START Supplied records

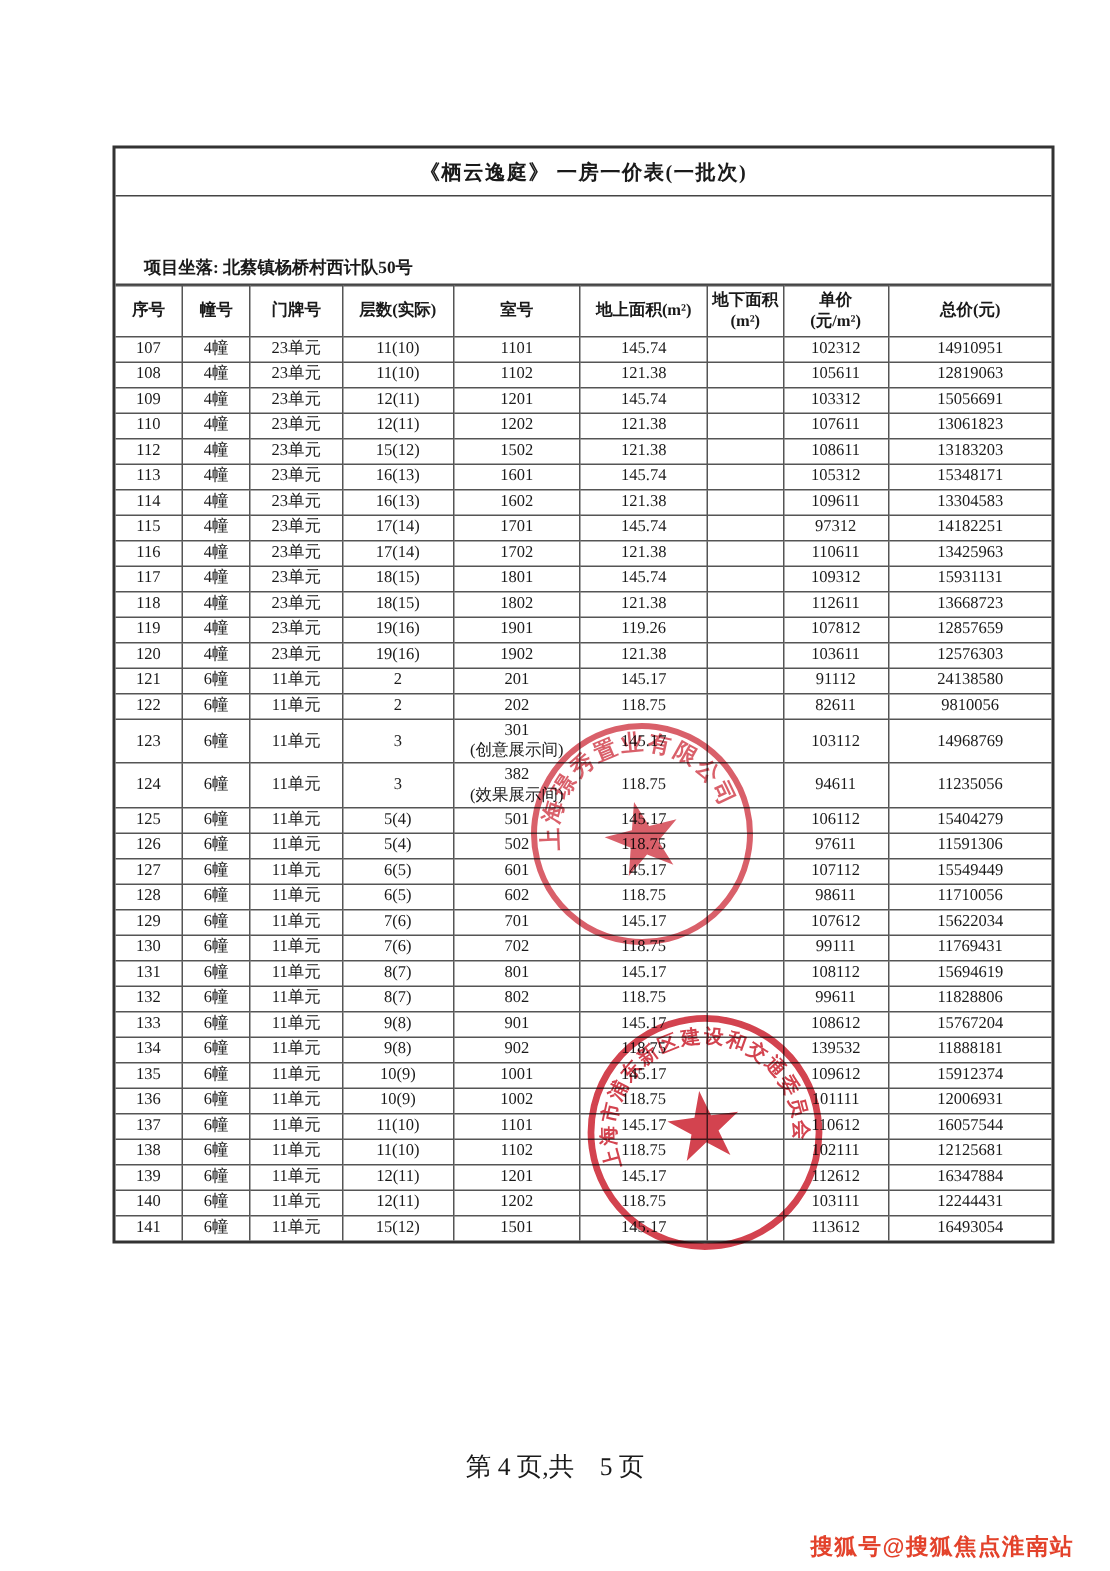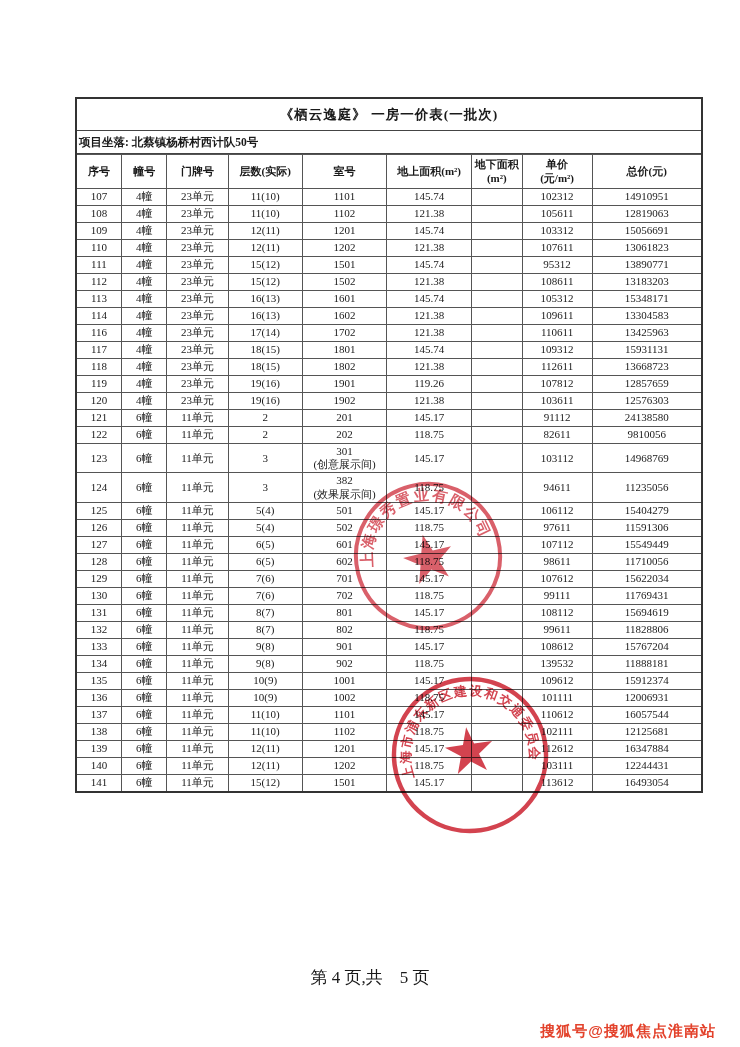--- a/index.html
+++ b/index.html
@@ -6,21 +6,21 @@
   html,body { margin:0; padding:0; }
   body {
     width:740px; height:1047px; position:relative; background:#ffffff;
     font-family:"Liberation Serif","DejaVu Serif",serif; color:#1a1a1a; overflow:hidden;
   }
   .sheet { position:absolute; left:75px; top:97px; width:628px; border:2px solid #333; background:#fff; }
   .title-row {
     border-bottom:1px solid #444; text-align:center; font-size:13.5px; font-weight:bold;
     padding:7px 0 6px; letter-spacing:1px;
   }
-  .location-row { border-bottom:1px solid #444; font-size:11.5px; font-weight:bold; padding:4px 2px 3px; }
+  .location-row { border-bottom:1px solid #444; font-size:11.5px; font-weight:bold; padding:4px 19px 3px;margin-top:36px; }
   table { border-collapse:collapse; width:100%; table-layout:fixed; }
   th, td {
     border:1px solid #555; text-align:center; font-size:11px; padding:1px 2px;
     white-space:pre-line; line-height:1.2; overflow:hidden; vertical-align:middle;
   }
   th { font-weight:bold; height:34px; }
   td { height:17px; }
   table tr > *:first-child { border-left:none; }
   table tr > *:last-child { border-right:none; }
   tbody tr:last-child td { border-bottom:none; }
@@ -109,31 +109,20 @@
             <td>4幢</td>
             <td>23单元</td>
             <td>12(11)</td>
             <td>1202</td>
             <td>121.38</td>
             <td></td>
             <td>107611</td>
             <td>13061823</td>
           </tr>
           <tr>
-            <td>111</td>
-            <td>4幢</td>
-            <td>23单元</td>
-            <td>15(12)</td>
-            <td>1501</td>
-            <td>145.74</td>
-            <td></td>
-            <td>95312</td>
-            <td>13890771</td>
-          </tr>
-          <tr>
             <td>112</td>
             <td>4幢</td>
             <td>23单元</td>
             <td>15(12)</td>
             <td>1502</td>
             <td>121.38</td>
             <td></td>
             <td>108611</td>
             <td>13183203</td>
           </tr>
@@ -151,20 +140,31 @@
           <tr>
             <td>114</td>
             <td>4幢</td>
             <td>23单元</td>
             <td>16(13)</td>
             <td>1602</td>
             <td>121.38</td>
             <td></td>
             <td>109611</td>
             <td>13304583</td>
+          </tr>
+          <tr>
+            <td>115</td>
+            <td>4幢</td>
+            <td>23单元</td>
+            <td>17(14)</td>
+            <td>1701</td>
+            <td>145.74</td>
+            <td></td>
+            <td>97312</td>
+            <td>14182251</td>
           </tr>
           <tr>
             <td>116</td>
             <td>4幢</td>
             <td>23单元</td>
             <td>17(14)</td>
             <td>1702</td>
             <td>121.38</td>
             <td></td>
             <td>110611</td>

END Supplied records

- Problem details -
Looking at the entries above, copy out every line in which "font" occurs.

- Expected answer -
     font-family:"Liberation Serif","DejaVu Serif",serif; color:#1a1a1a; overflow:hidden;
     border-bottom:1px solid #444; text-align:center; font-size:13.5px; font-weight:bold;
-  .location-row { border-bottom:1px solid #444; font-size:11.5px; font-weight:bold; padding:4px 2px 3px; }
+  .location-row { border-bottom:1px solid #444; font-size:11.5px; font-weight:bold; padding:4px 19px 3px;margin-top:36px; }
     border:1px solid #555; text-align:center; font-size:11px; padding:1px 2px;
   th { font-weight:bold; height:34px; }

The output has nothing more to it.